Utilização das duas abordagens de avaliação
A melhor prática é evitar depender de uma única abordagem ou método para avaliar o valor da propriedade de desenvolvimento. Normalmente, qualquer avaliação feita pela abordagem de comparação de mercado deve ser verificada usando o método residual e vice-versa.
Comparação com referência a uma base comum
No contexto de empreendimentos imobiliários, a avaliação por comparação é confiável se houver evidências de vendas disponíveis e analisadas com base em unidades comuns. As unidades de comparação geralmente baseiam-se na relação entre valor e tamanho, por exemplo por m2 de área bruta de construção ou m2 de área bruta de construção acima do solo, mas outras unidades também podem ser utilizadas, como o valor do terreno por unidade ou por fração habitável.
Distribuição dos custos ao longo do tempo
A abordagem de fluxo de caixa permite o escalonamento dos custos e requer pressupostos mais específicos sobre o tempo e a forma do escalonamento. Duas formas comuns para a distribuição de custos nos modelos de fluxo de caixa são:
/Straight line: assume que os custos preliminares são incorridos próximo ao/no início do período de desenvolvimento e os principais custos de desenvolvimento são incorridos em parcelas iguais em intervalos regulares e iguais ao longo do período de desenvolvimento.
/S-curve: A ponderação dos custos de construção pode ocorrer de forma irregular dentro de um projeto e diferentes tipos de imóveis podem exigir um padrão diferente de distribuição dos custos de construção. Em vez de serem distribuídos igualmente ao longo do período de desenvolvimento, geralmente os custos são bastante pequenos no início de um projeto de construção, aceleram relativamente no meio e reduzem no final do período de construção. O objetivo de uma curva S-curve é refletir com mais precisão a incidência dos custos num determinado projeto e pode exigir consultoria especializada de outros profissionais da construção.
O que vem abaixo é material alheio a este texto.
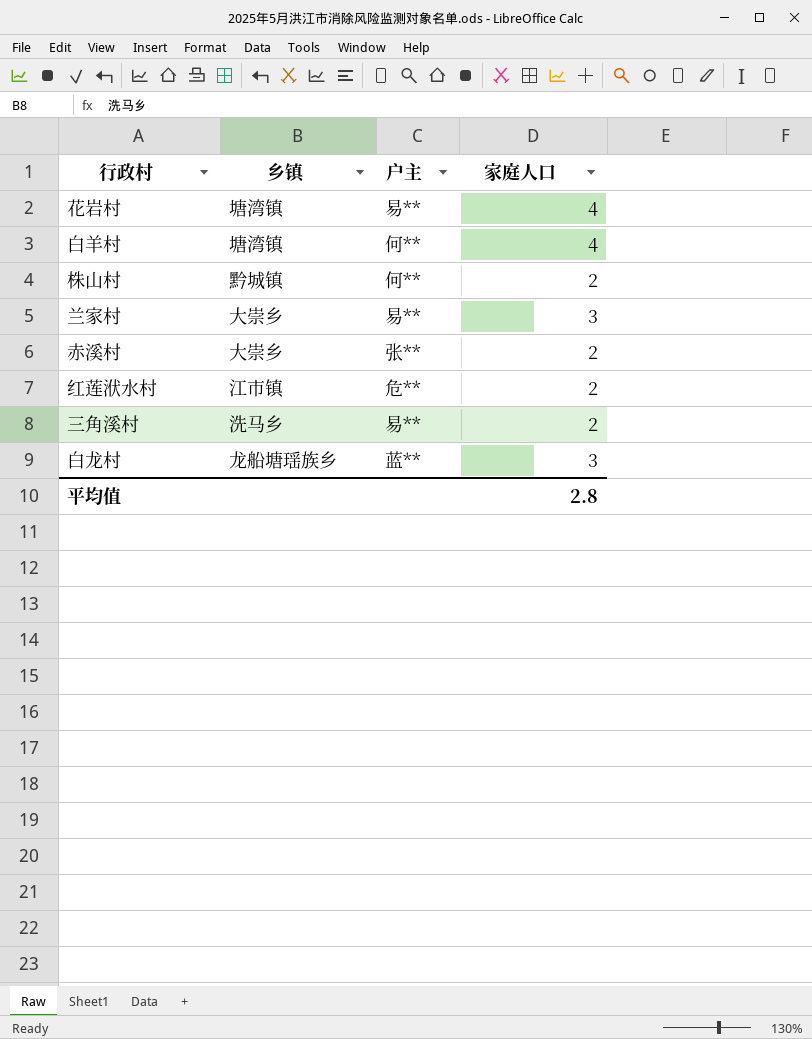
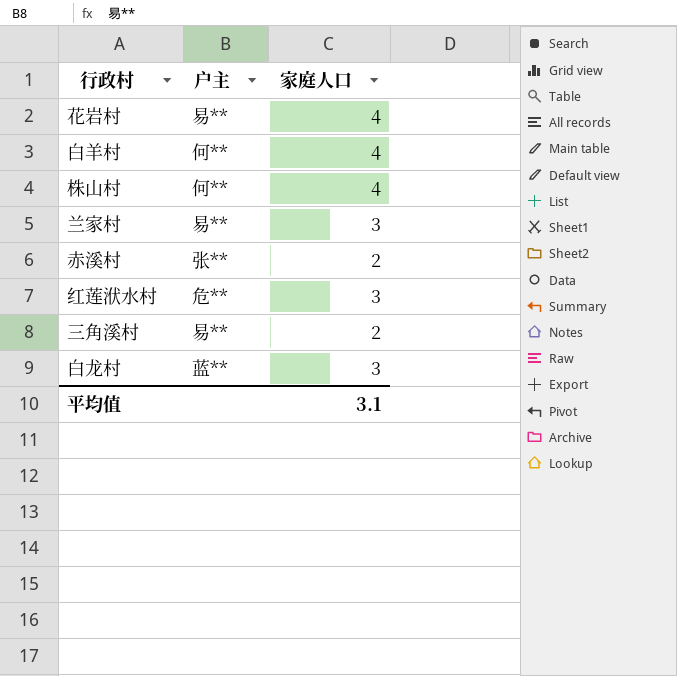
column 乡镇 | position: 2 -> none
株山村 | 家庭人口: 2 -> 4
红莲洑水村 | 家庭人口: 2 -> 3
平均值 | 家庭人口: 2.8 -> 3.1

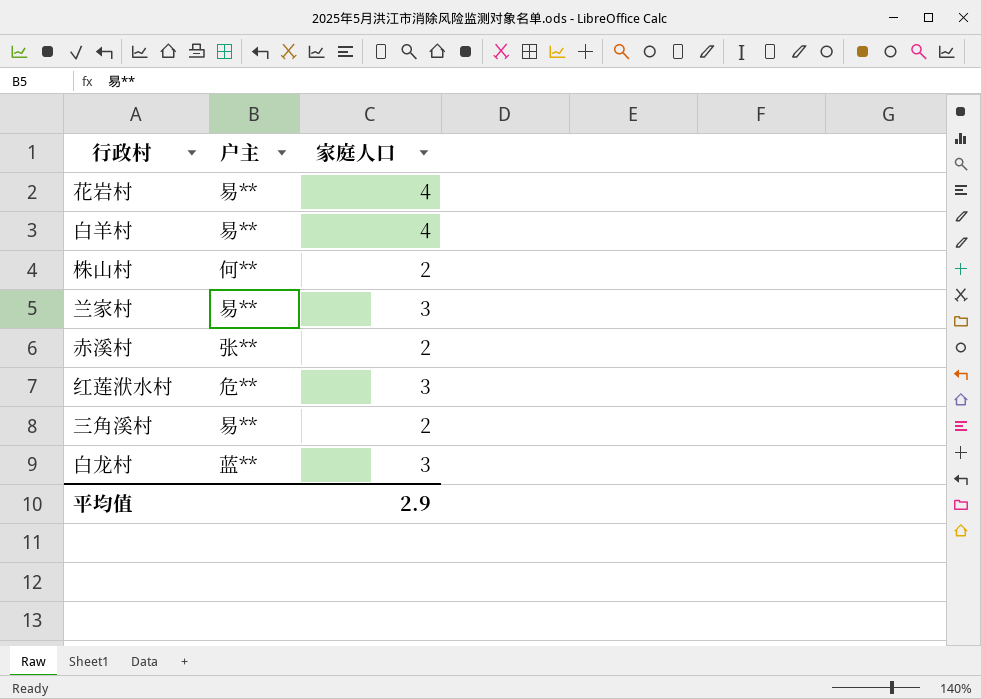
白羊村 | 户主: 何** -> 易**
株山村 | 家庭人口: 4 -> 2
平均值 | 家庭人口: 3.1 -> 2.9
Encargos de financiamento e lucro do promotor
Ao contrário de muitos costumes e práticas, a teoria da avaliação é clara de que juros e financiamento de empréstimos não devem aparecer num fluxo de caixa descontado. O lucro do desenvolvimento é, portanto, representado como uma taxa de retorno, não uma única quantia em algum ponto do desenvolvimento.
Resta ainda uma referência ao valor terminal ou valor residual, apesar de não estar representado na guidance note. O valor residual pode ser estimado de duas formas distintas:
-Ou a partir do valor de aquisição do imóvel e imputando-lhe uma atualização anual, que poderá ser positiva ou negativa.
-Ou pela capacidade de gerar rendimento, materializada no método da capitalização direta








3 Comentários
Mário Miranda
18 de Abril, 2023, 12:34Li este artigo do Eng.º João Fonseca que muito apreciei pela sua oportunidade e precisão de conceitos.
REPLYComo muito bem é afirmado na avaliação, «juros e financiamento de empréstimos não devem aparecer num fluxo de caixa descontado».
Permito-me chamar a atenção que esta afirmação é verdadeira quando está em causa a determinação do valor de mercado. Quando o objectivo é calcular o valor de investimento poderão ter-se em conta quer o financiamento e encargos conexos quer os benefícios fiscais decorrentes.
Mário Miranda
19 de Abril, 2023, 10:12Como sempre leio com muito interesse as opiniões do Eng.º João Fonseca. Esta intervenção não me desiludiu, antes pelo contrário, acho-a importante porque aborda a questão fundamental da avaliação dos investimentos de desenvolvimento.
REPLYQueria, todavia, precisar a minha opinião a propósito da frase «ao contrário de muitos costumes e práticas, a teoria da avaliação é clara de que juros e financiamento de empréstimos não devem aparecer num fluxo de caixa descontado». Realmente concordo plenamente com esta afirmação quando o propósito é o cálculo do Valor de Mercado. Todavia, se o objectivo da avaliação é determinar o Valor de Investimento, a consideração quer da origem dos capitais e encargos conexos quer dos benefícios fiscais poderá ser considerada.
João Fonseca@Mário Miranda
19 de Abril, 2023, 17:32Totalmente de acordo!